Zoe spun around, her eyes flicking from the hostess’ shoes to her hair. “A glass of chardonnay.” The hostess was left teetering in her wake.
Zoe marched right up to Gavin and kissed him hard on the lips. “Hey handsome.” She flashed a full, red-lipstick smile and dropped her overnight bag at her feet.
“Hey yourself. You look great.”
Zoe slid into a chair.
The hostess put Zoe’s glass of wine down and then put her hand lightly on Gavin’s shoulder. “Another beer?”
“That’d be great, thanks.”
Zoe said, “I had to walk from Penn Station, couldn’t get a cab.” She shook her head; her diamond studs sparkled in the sun. “It’s such a beautiful day, you’d think there would be plenty of cabs, that people would want to walk.”
Gavin was about to tease that clearly she hadn’t wanted to walk, but he stopped himself. He shouldn’t get pulled into their banter, their rhythm. He had a different agenda.
“Zoe.”
She lowered her chin.
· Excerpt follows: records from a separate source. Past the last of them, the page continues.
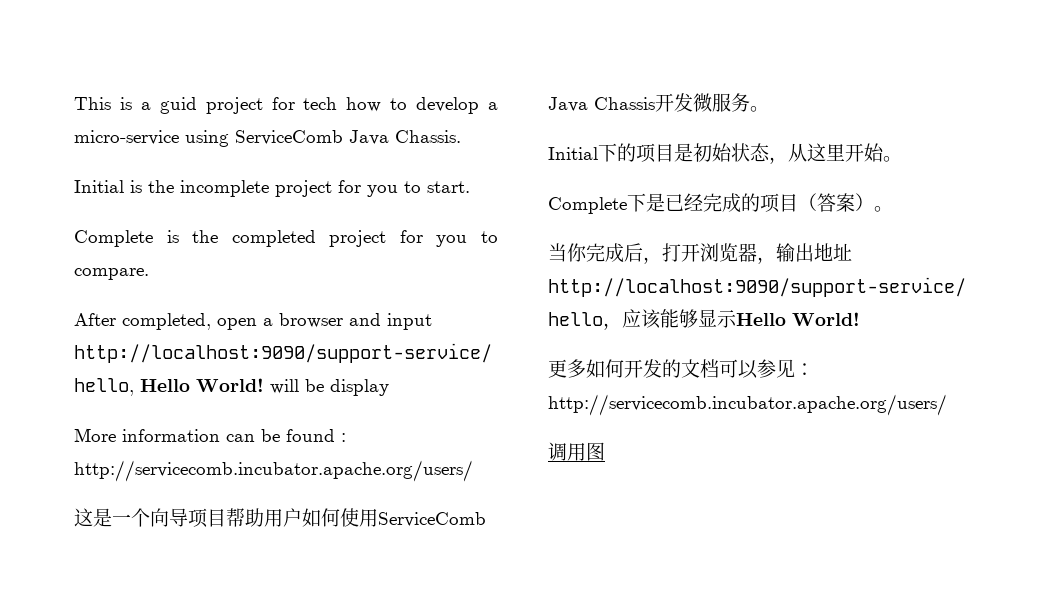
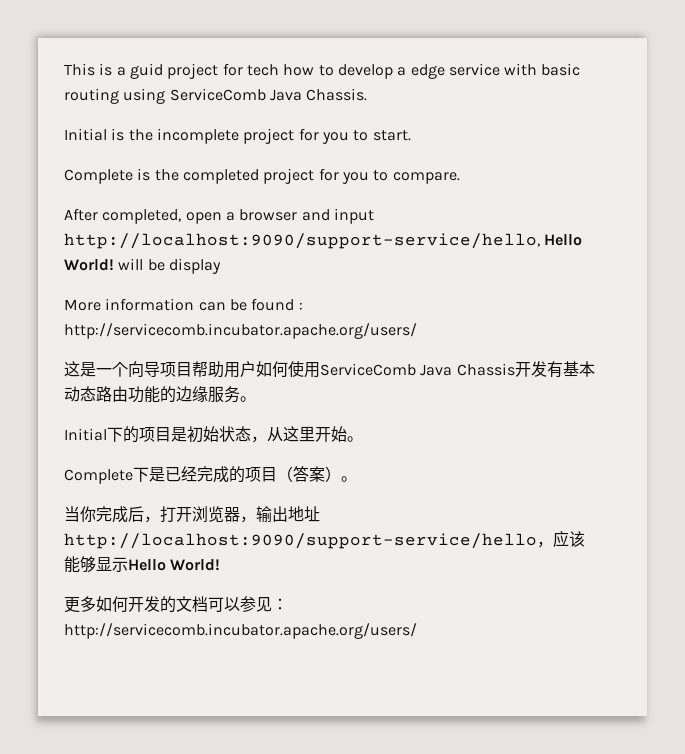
[74,130,179,145] micro-service -> [410,63,581,79] [64,88,119,104] edge service with basic routing
[693,93,712,112] 微 -> [546,361,595,378] [64,386,208,403] 有基本动态路由功能的边缘
[548,442,605,461] // 调用图 -> (417, 631) none

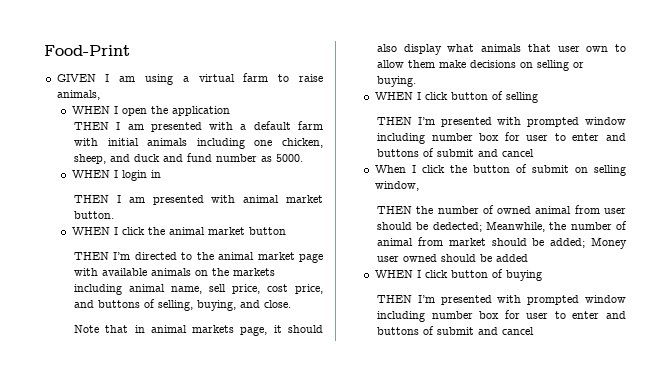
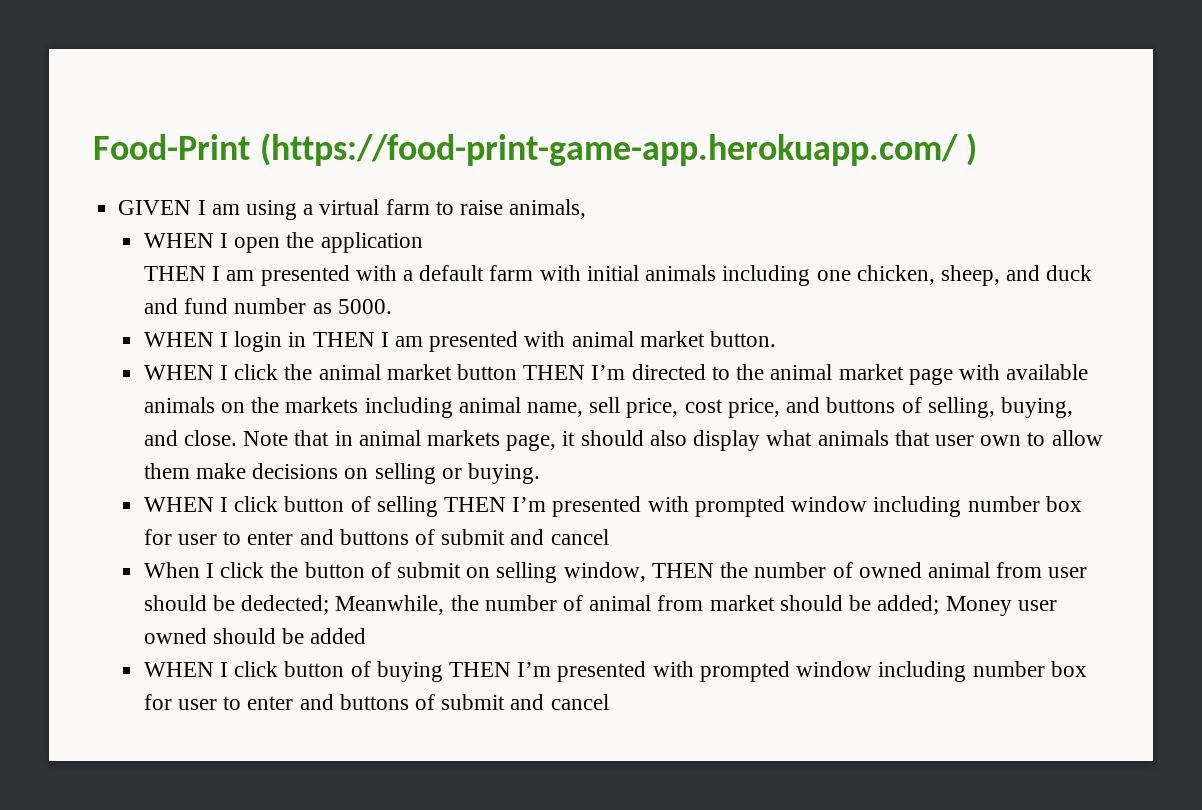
(130, 50) none -> [259,133,978,166] (https://food-print-game-app.herokuapp.com/ )
(161, 174) // -> (307, 339) none
(286, 231) // -> (518, 372) none
(291, 304) // -> (237, 438) none
(538, 97) // -> (438, 506) none
(419, 186) // -> (646, 572) none
(542, 275) // -> (443, 671) none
Something in his voice had scared off her smile and the muscles in her face tightened.
Gavin’s shoulders rolled in and his fingers opened and closed around his beer bottle. He bumbled through several false starts, and then launched into a breathless monologue, his words tripping over each other in a race to get through it.
He tried to keep his eyes on Zoe’s face as he talked, but as her eyes grew wide and her mouth fell open, he feigned fascination with his green bottle. When he looked up again, her eyes were narrowed, her mouth was clamped into a tight thin line.
He stopped talking and exhaled. There. They sat in an eggshell of silence among the clatter of the tables and the bustling street beyond. His fingers picked at his beer label while he waited for her to say something.